| Is the two billion page index open source? I've been thinking a lot about days recently. Seems to me like Pandora's box is open. Google knows where you live, where you eat, what your fetishes are, all of your sexual partners. Facebook knows most of those things to, via different methods. And if you run Windows Microsoft probably has access to most of that as well. Apple will too, because if they don't they won't be able to compete. Tesla, Uber, Waze also have a huge amount of data on your life. Everyone is pushing the envelope on how much data they are collecting, and the companies which collect more data will compete better. As tech gets better we will increasingly be unable to resist sharing our whole lives with the companies who are powering modern living. Even worse, there's a huge monopolization effect to having data. Nobody else has anywhere near as much data as Google. That means nobody else can compete. Nevermind the engineering, your algorithms can be 2x as good but you won't have 0.1% the data as a company with billions of daily users. So Google and Facebook are left untouchable. Microsoft, Apple, and maybe Amazon can get in range. Is there anyone else? We can fight back by giving up the privacy war and blowing the doors open instead. Take your data (as much as you dare) and make it public. Let every startup have access to it. Let every doctor have access to it. Give the small players a fighting chance. That does mean a massive cultural shift. It means your neighbors will be able to look up your salary, your fetishes, your personal affairs.
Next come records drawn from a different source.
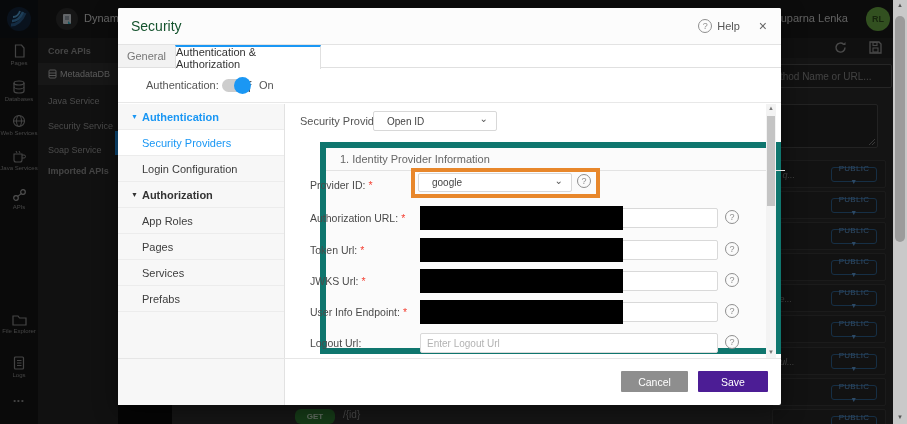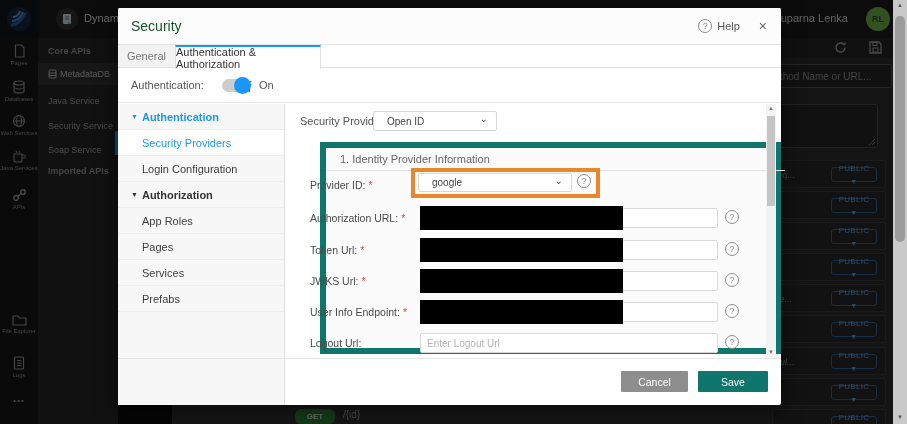"Authentication:" .auth-lbl { left: 13px -> 28px }
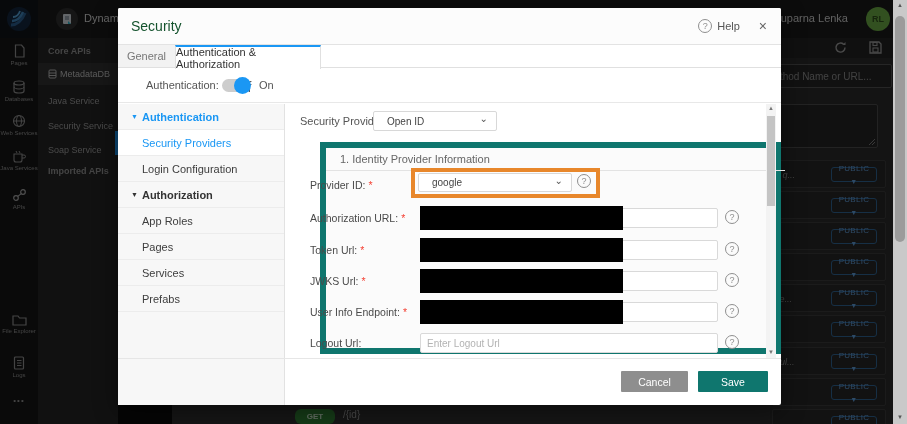"Save" .btn-save { background: #0f766e -> #4c1d95 }
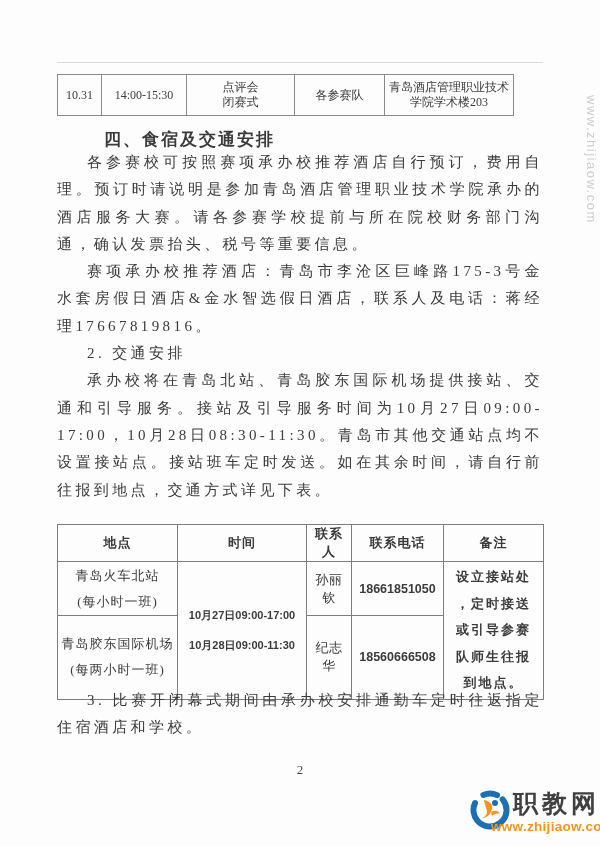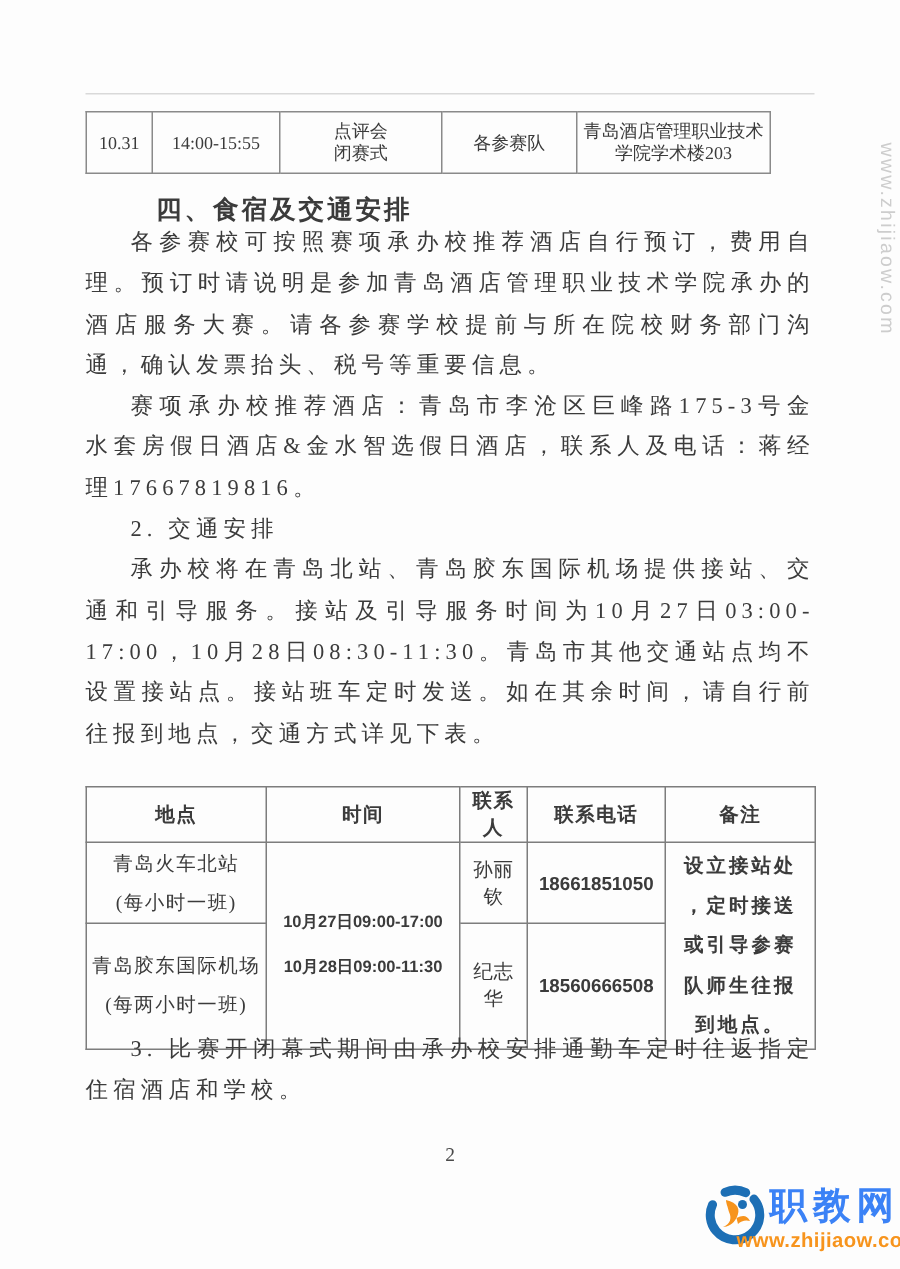"14:00-15:55" td { text: 14:00-15:55 -> 14:00-15:30 }
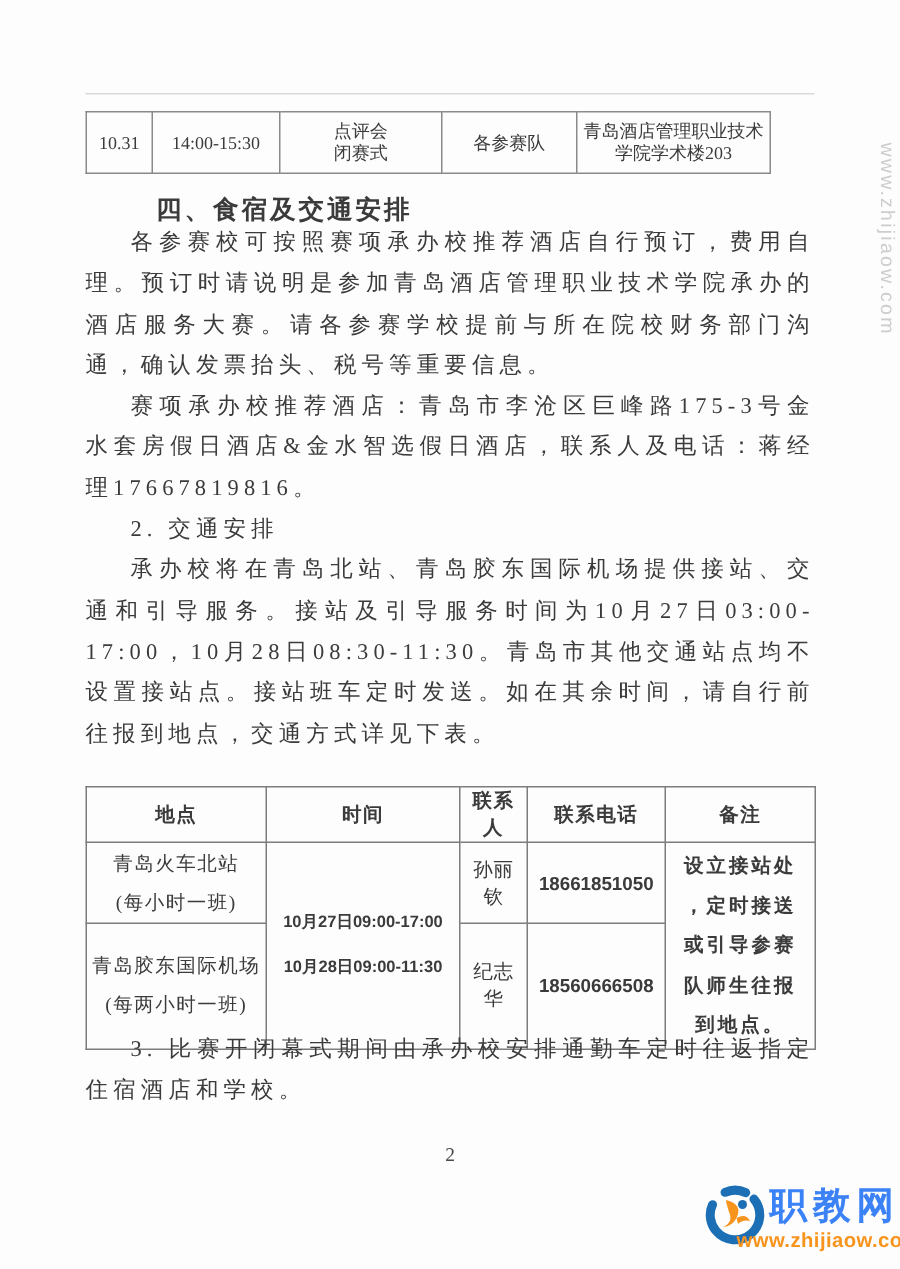"承办校将在青岛北站、青岛胶东国际机场提供接站、交通和引导服务。接站及引导服务时间" p { text: 03:00-17:00 -> 09:00-17:00 }
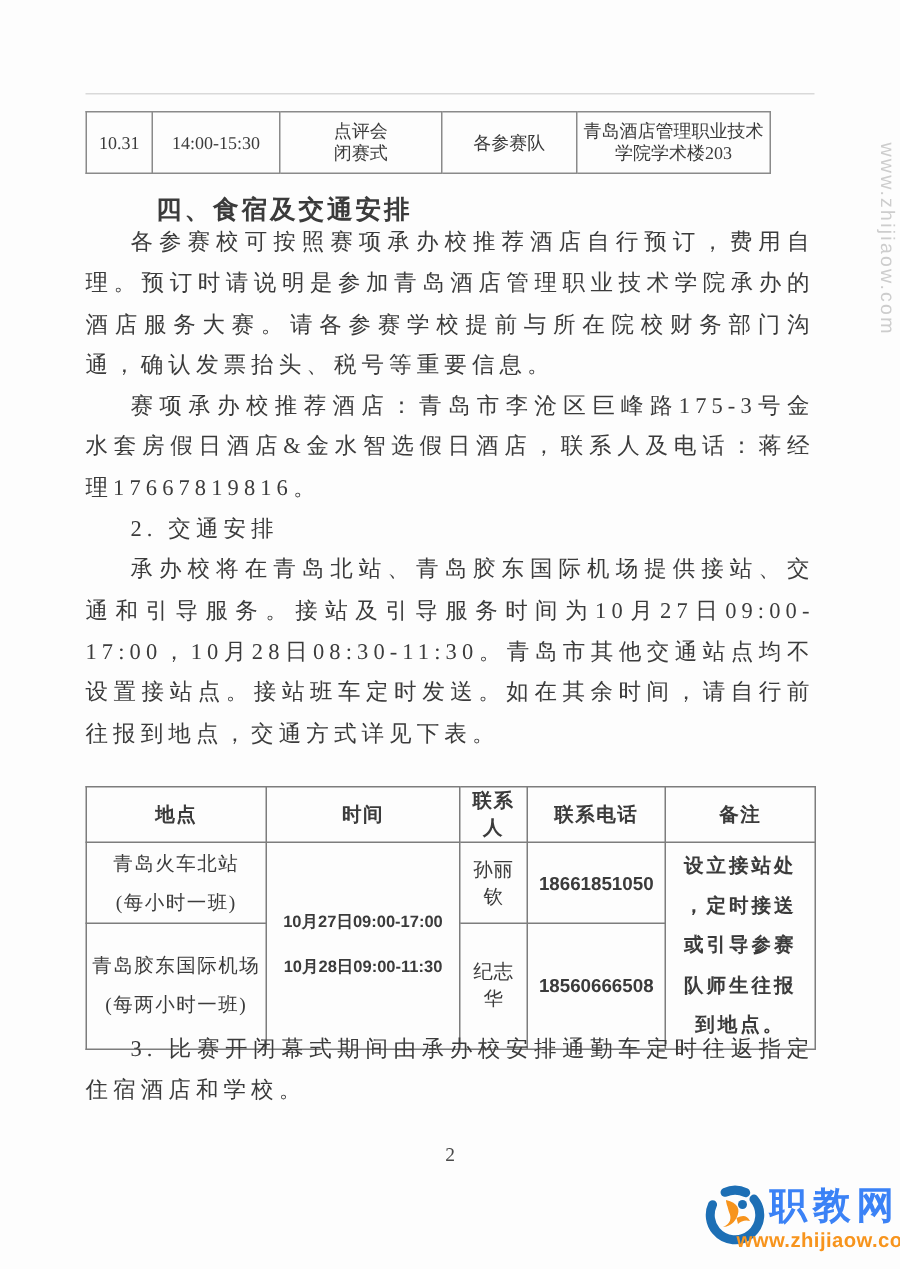"职教网" .logo-name { color: #3b82f6 -> #404040 }
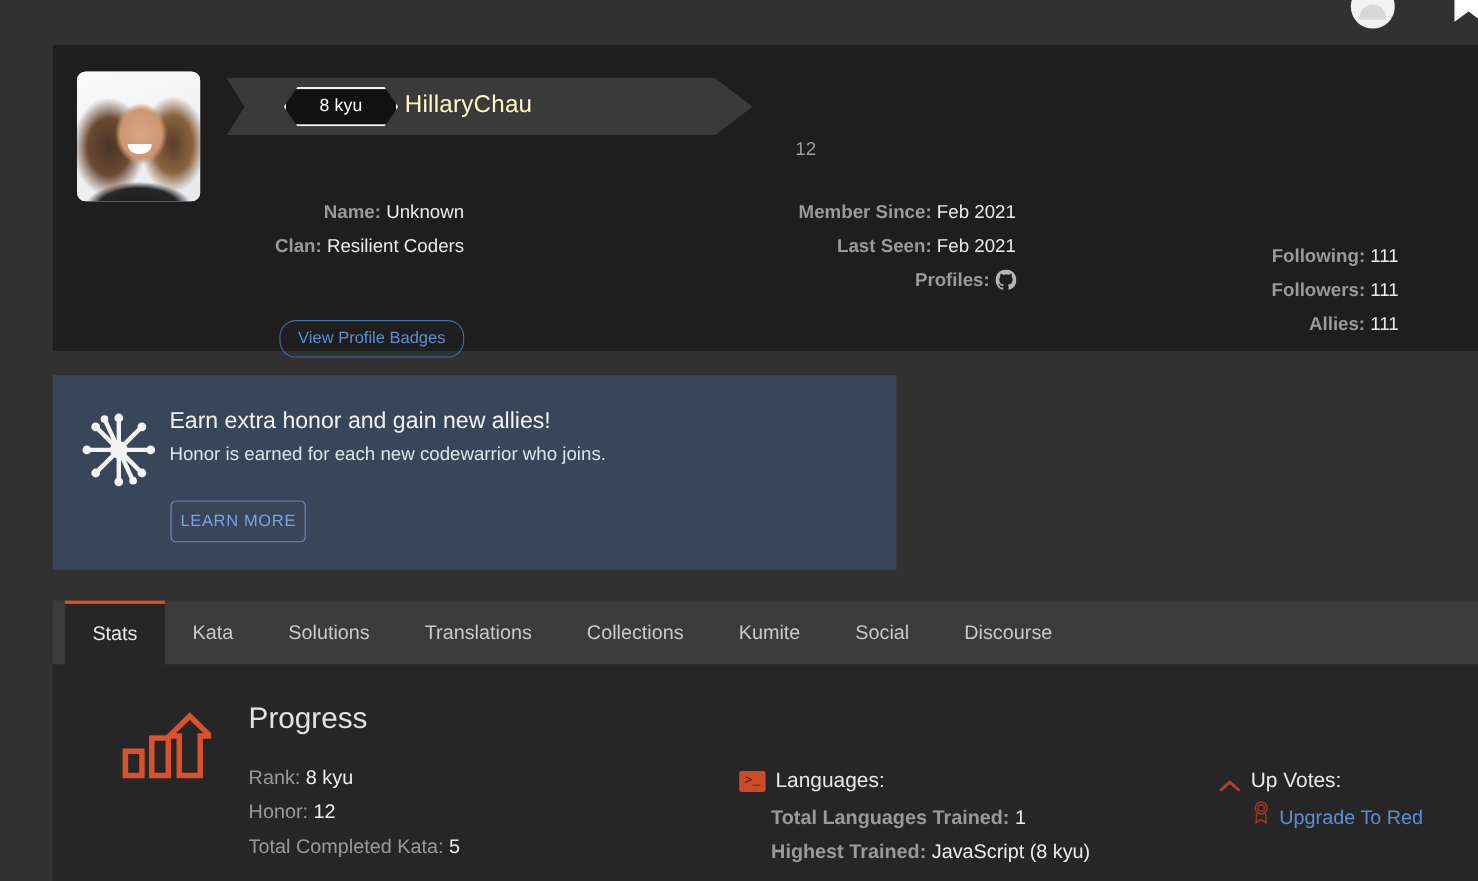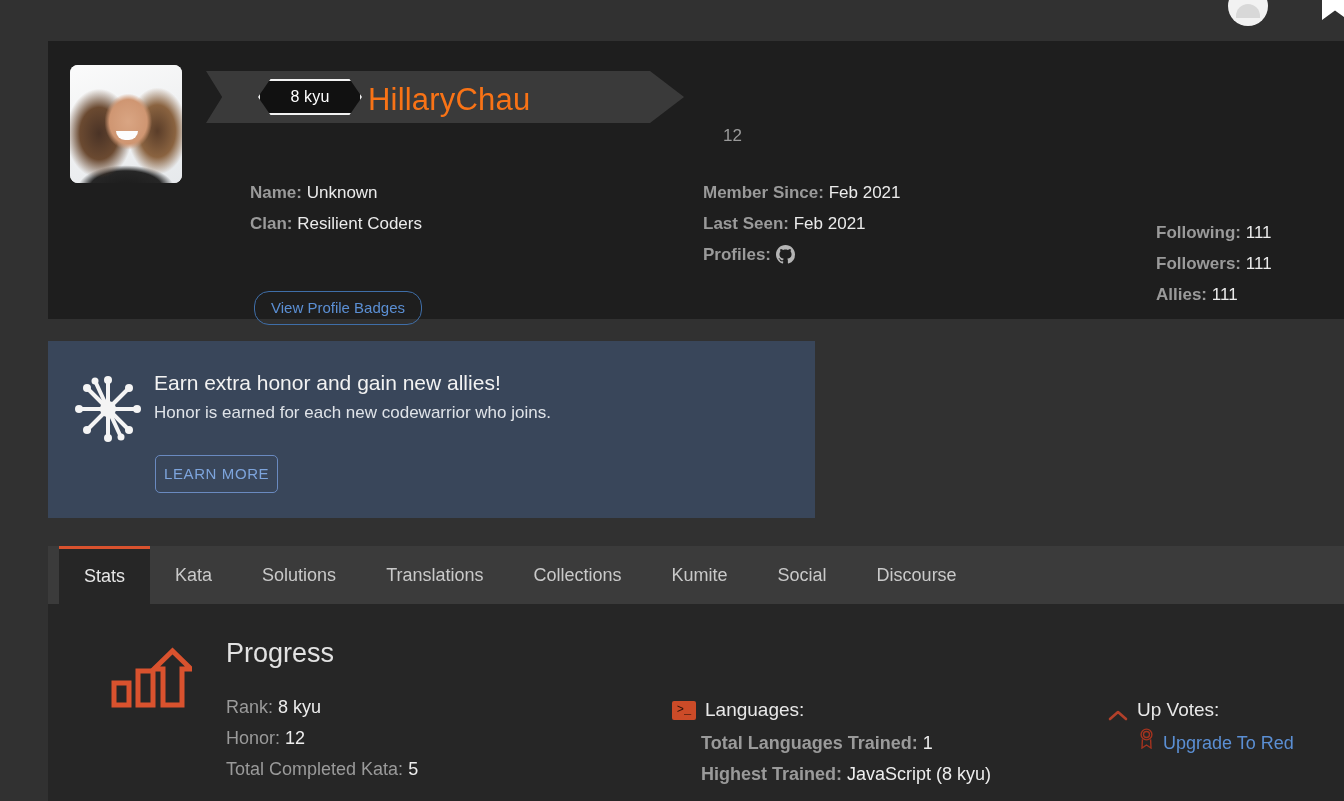"HillaryChau" .username { color: #f97316 -> #fef9c3; font-size: 31px -> 22px }
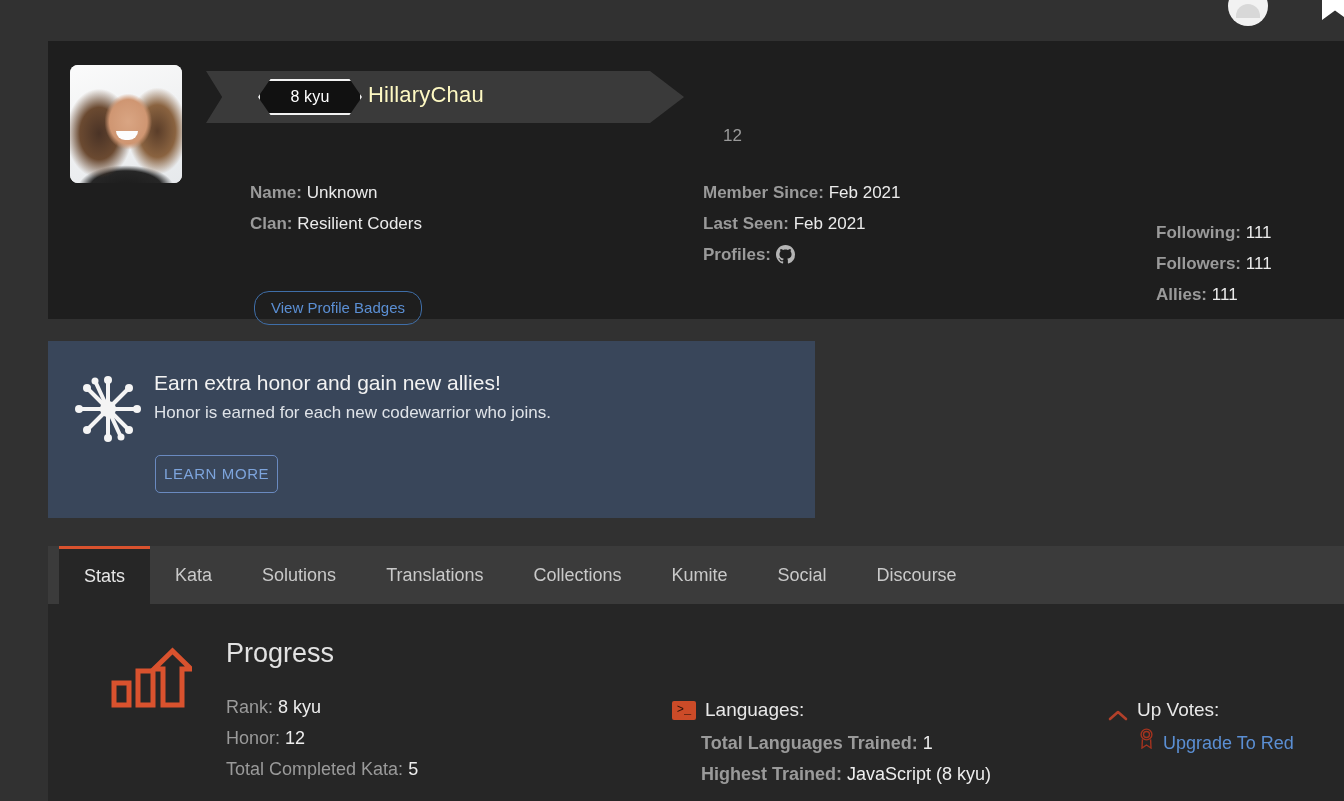"Name: Unknown" .info-col { text-align: none -> right }
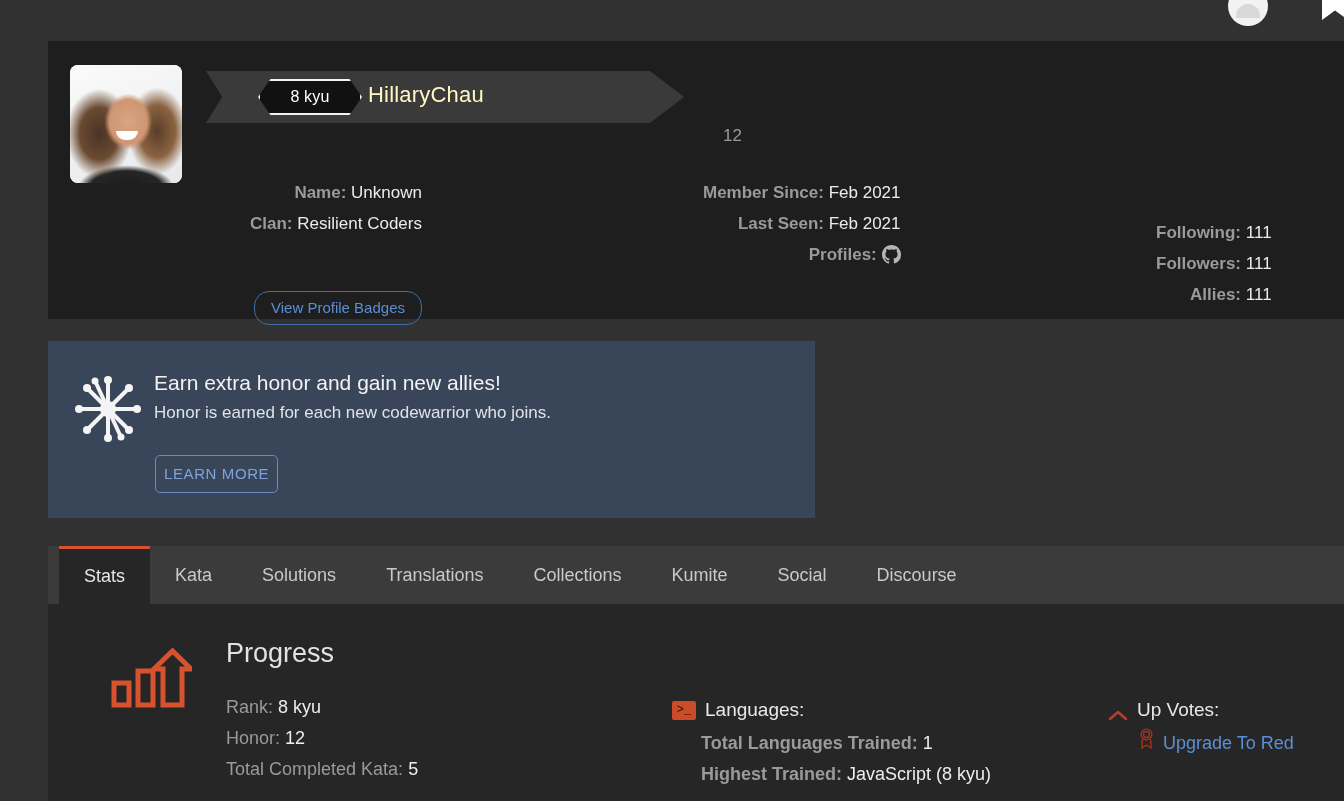"Member Since: Feb 2021" .col-mid { left: 655px -> 678px }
It's a big deal. I don't see any other way out of this though. Surveillance technology is getting better faster than privacy technology, because surveillance tech has the entire tech industry behind it. Smarter phones, smarter TVs, smarter grocery stores, smarter credit cards, smarter shoes... smarter everything. Privacy is melting away and we aren't getting it back. |
A free search API will be fully available probably next week. It's in testing already. It's just a matter of putting the finishing touches on the documentation.
And the crawl- and index-data will be available for download in a few weeks. It's also just a matter of documenting the data-format.
BTW: I disagree with your points about privacy. I see DeuSu as a way of fighting back.